The task:
When you reach the line containing "text: Probe ->", begin reproducing the material exactly, stop after the line containing "text: Testing ->", and leave out any pictures along the way.

Data excerpts:
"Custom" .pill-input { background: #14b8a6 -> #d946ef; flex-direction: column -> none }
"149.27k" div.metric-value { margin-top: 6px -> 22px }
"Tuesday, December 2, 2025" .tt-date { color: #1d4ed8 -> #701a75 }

--

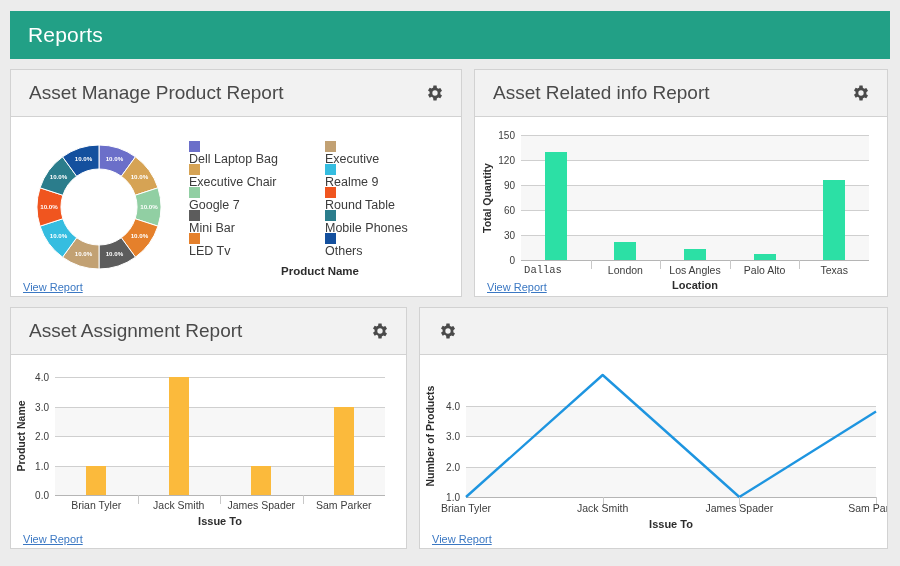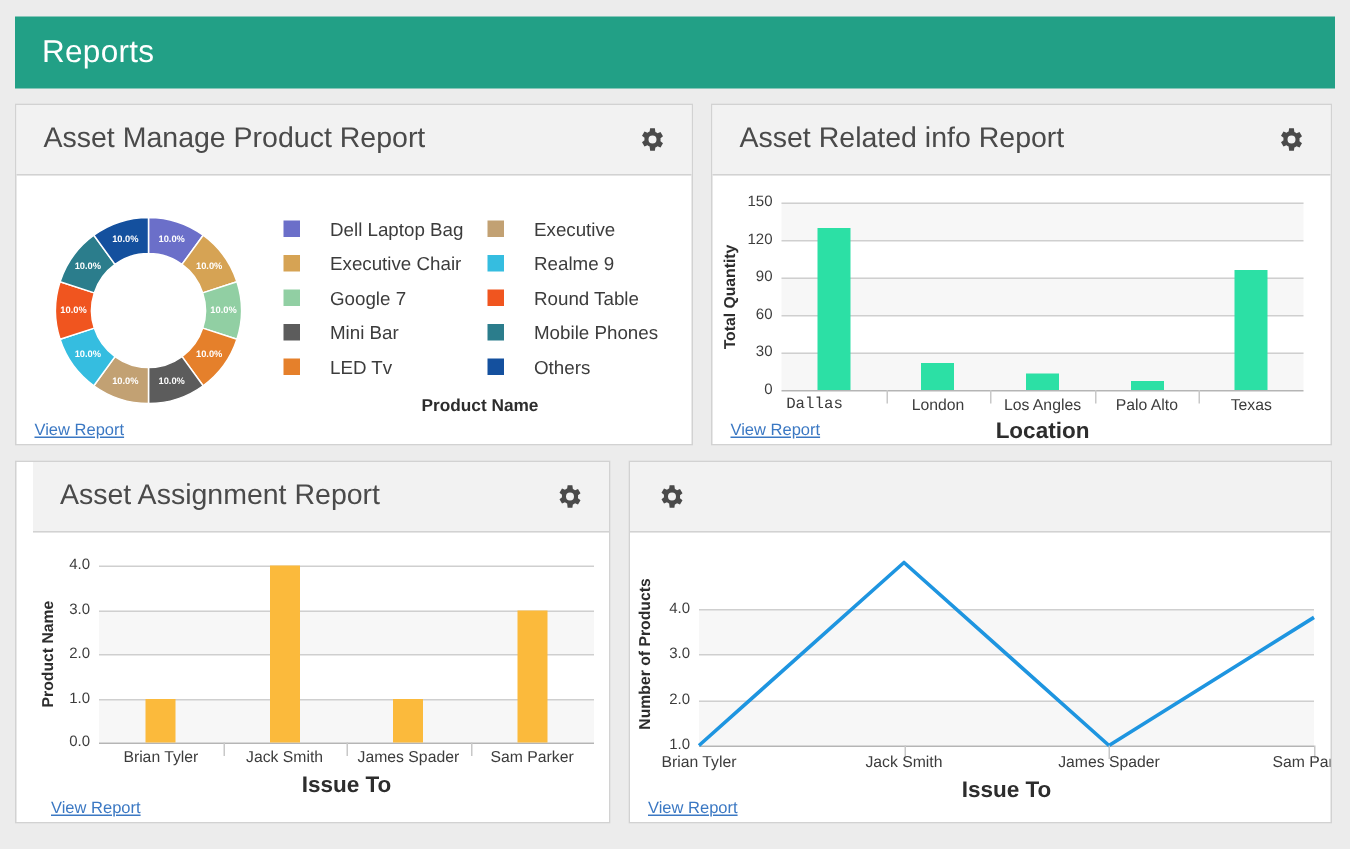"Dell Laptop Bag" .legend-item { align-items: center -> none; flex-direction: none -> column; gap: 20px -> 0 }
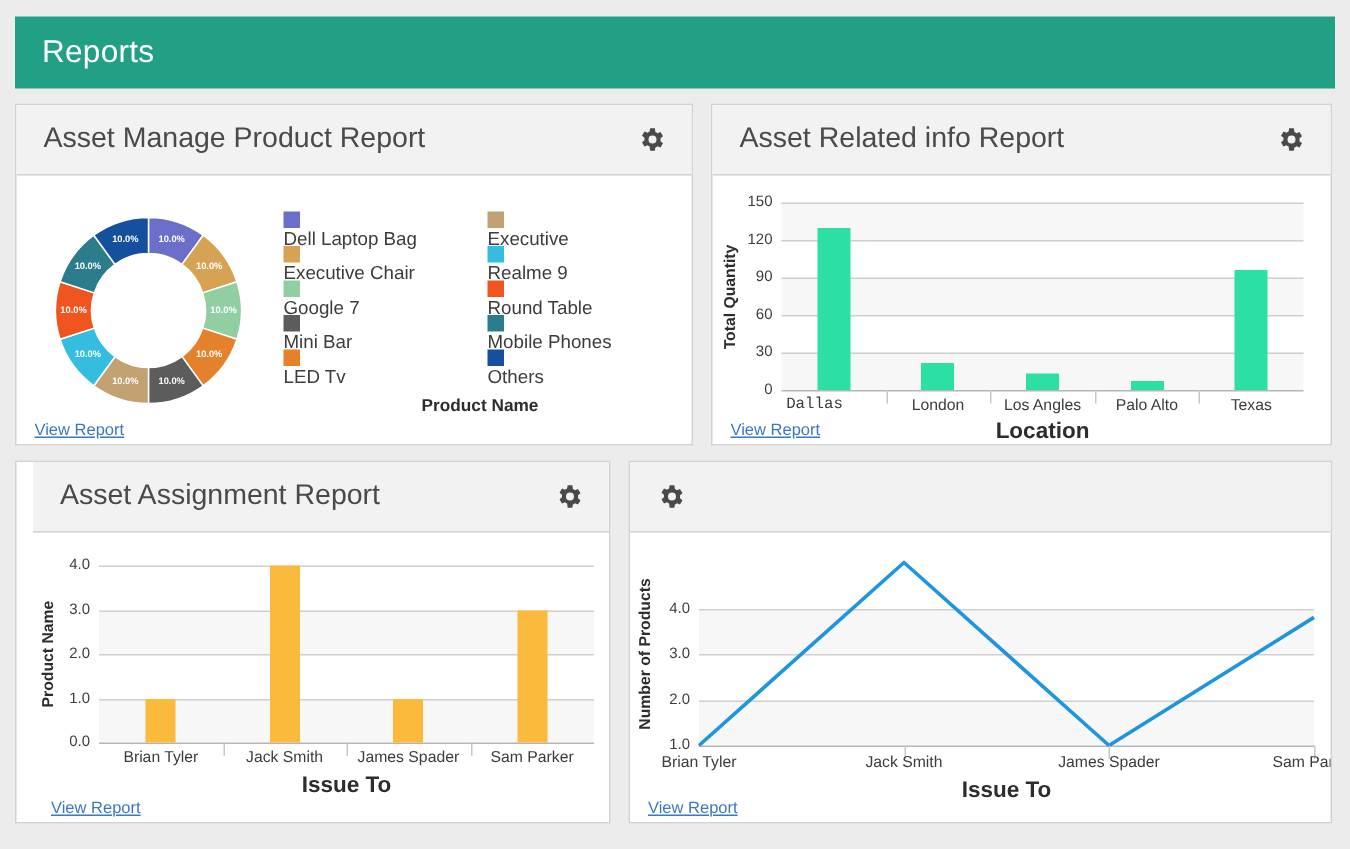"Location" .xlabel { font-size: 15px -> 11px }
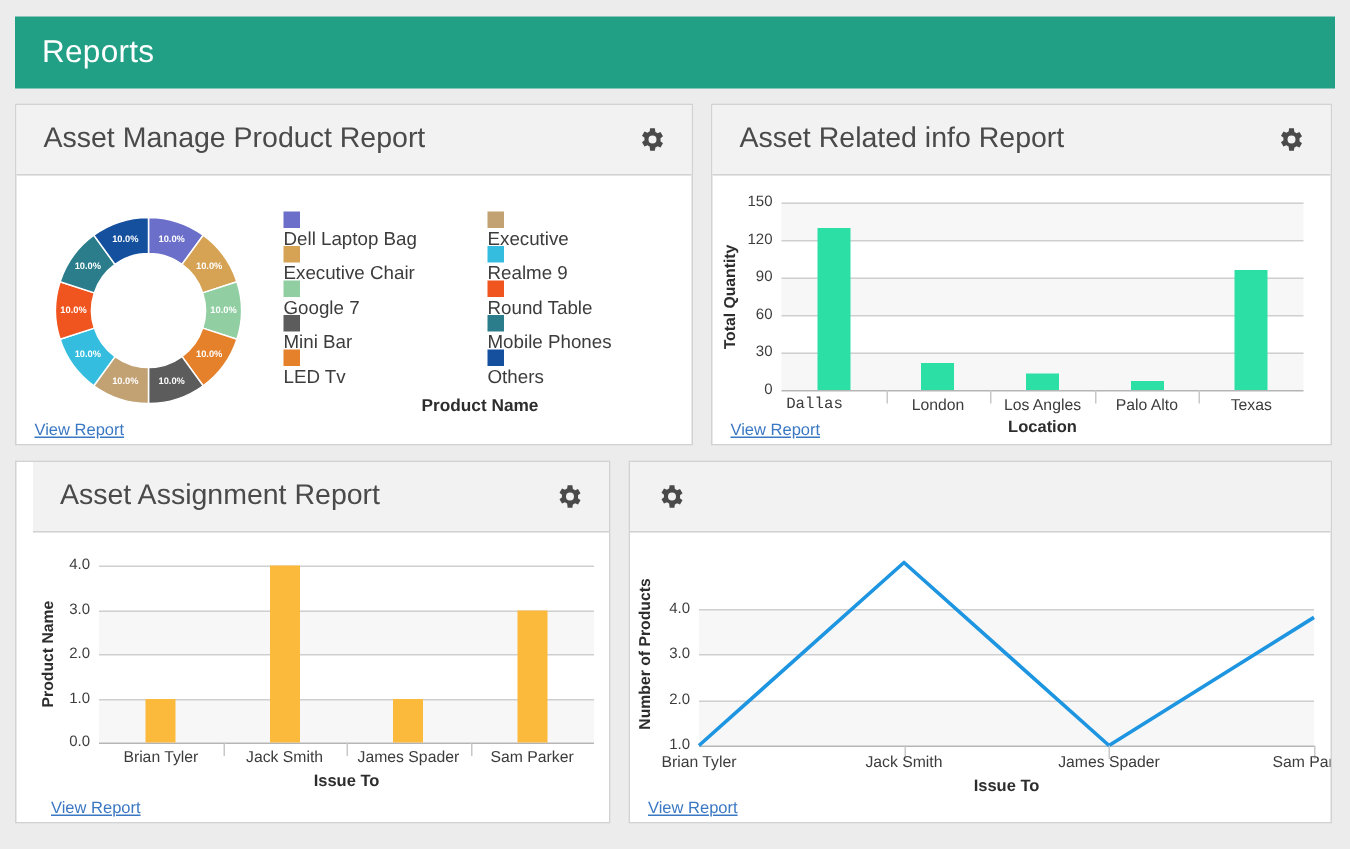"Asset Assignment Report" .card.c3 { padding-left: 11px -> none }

--

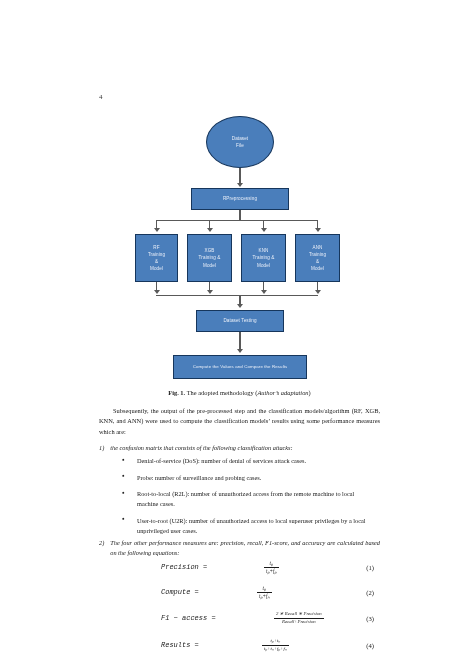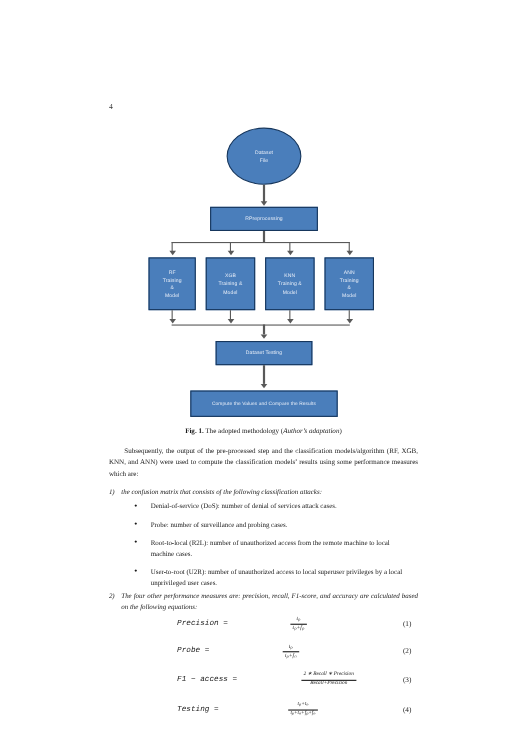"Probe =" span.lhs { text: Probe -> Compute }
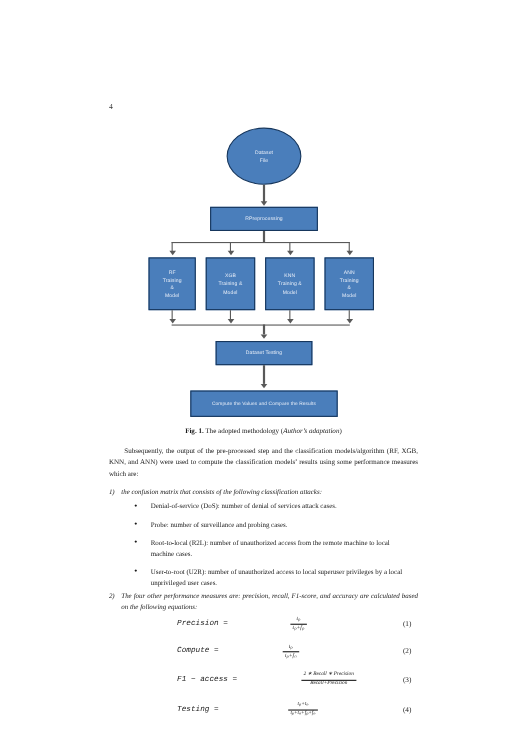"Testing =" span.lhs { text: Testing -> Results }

Problem solution:
"Probe =" span.lhs { text: Probe -> Compute }
"Testing =" span.lhs { text: Testing -> Results }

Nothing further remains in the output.